Perseguição, tiroteios e naufrágio: leis e discursos antiambientais influenciam violência contra fiscalizadores, em RO

Para especialistas, discursos, alinhamentos políticos e leis de RO favorecem a impunidade e os ataques contra fiscalizadores (Reprodução/Ibama)
Iury Lima – Da Revista Cenarium

VILHENA (RO) – Rondônia, o Estado que mais matou em conflitos no campo, em 2021, de acordo com os dados da Comissão Pastoral da Terra (CPT), vive uma escalada de violência “fora do comum”. Troca de tiros durante fiscalizações, agentes da Polícia Militar Ambiental (PMA) perseguidos e coibidos na tentativa de apreender madeira irregular e até o naufrágio de uma embarcação utilizada por PMs em uma operação contra o garimpo, no Rio Madeira, protagonizam os mais recentes ataques.

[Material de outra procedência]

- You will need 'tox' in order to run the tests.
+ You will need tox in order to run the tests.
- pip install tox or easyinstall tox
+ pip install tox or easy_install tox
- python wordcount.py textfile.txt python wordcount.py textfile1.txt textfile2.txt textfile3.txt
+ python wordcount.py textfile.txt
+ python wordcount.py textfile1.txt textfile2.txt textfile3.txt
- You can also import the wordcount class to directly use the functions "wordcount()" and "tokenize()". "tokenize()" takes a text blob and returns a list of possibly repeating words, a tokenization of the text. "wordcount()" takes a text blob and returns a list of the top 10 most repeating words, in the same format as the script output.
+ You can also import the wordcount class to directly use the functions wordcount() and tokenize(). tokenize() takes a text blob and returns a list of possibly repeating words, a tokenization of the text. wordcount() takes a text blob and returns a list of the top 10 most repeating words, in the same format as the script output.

Um reflexo dos discursos, alinhamentos políticos e leis estaduais aprovadas a favor de invasores de terras públicas, na avaliação de especialistas e defensores da causa ambiental. 

“É um absurdo o que vem ocorrendo em Rondônia e no Brasil. Não é à toa que este é o Estado que mais mata lideranças do campo, lideranças ambientalistas e lideranças indígenas”, lamentou o ex-secretário de Meio Ambiente de Porto Velho e tecnólogo em Gestão Ambiental Edjales Benício, em entrevista à REVISTA CENARIUM.

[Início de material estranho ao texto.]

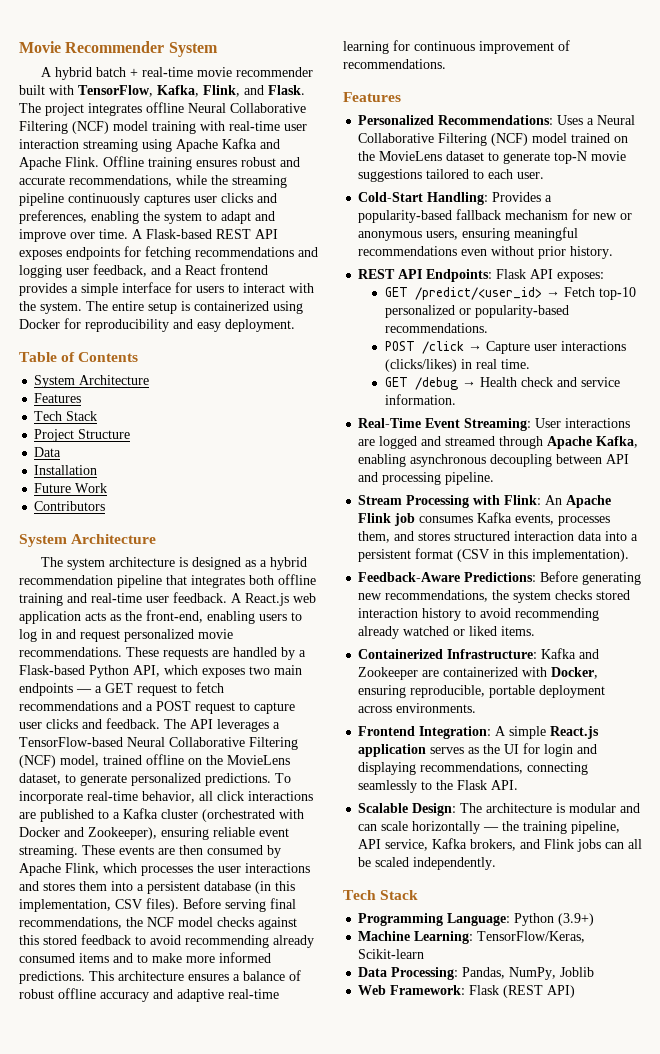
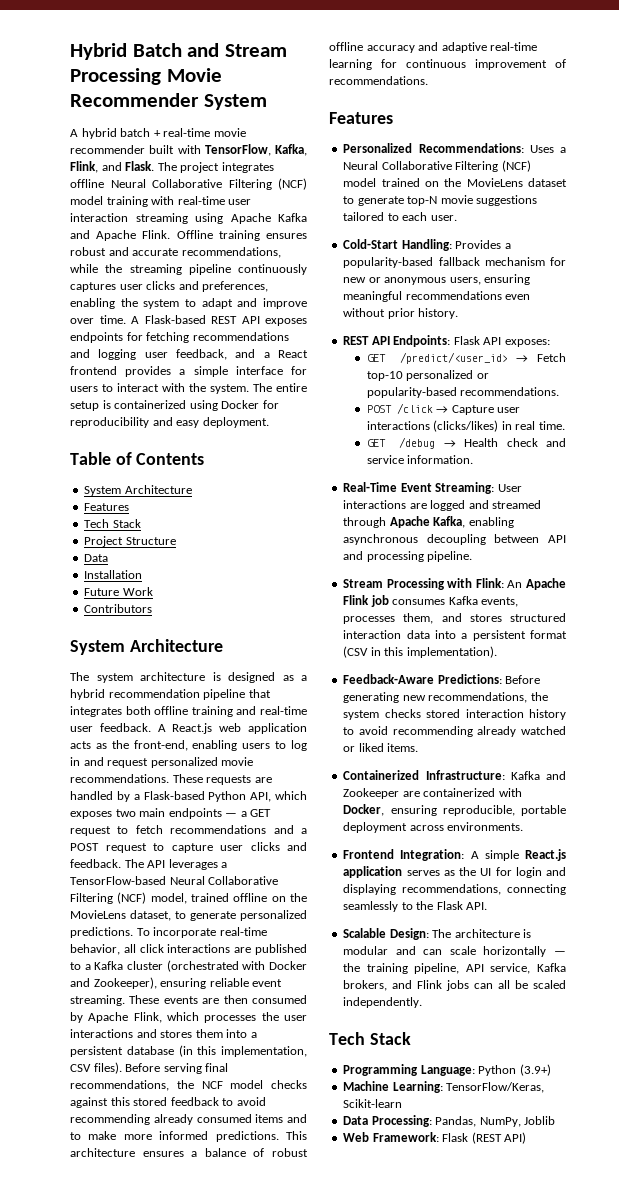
- Movie Recommender System
+ Hybrid Batch and Stream Processing Movie Recommender System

Dragas de garimpo ilegal sobre o Rio Madeira, em Porto Velho (Reprodução/Jota Gomes)

‘Naufrágio’ no Rio Madeira

O mais recente ataque ocorreu em Porto Velho, na madrugada do dia 8 de julho, uma sexta-feira, e segue em investigação desde então. Naquela ocasião, quatro policiais do Batalhão Ambiental de Rondônia foram reprimidos por garimpeiros no Rio Madeira. Os criminosos afundaram a lancha voadeira em que os agentes estavam, utilizando uma embarcação maior.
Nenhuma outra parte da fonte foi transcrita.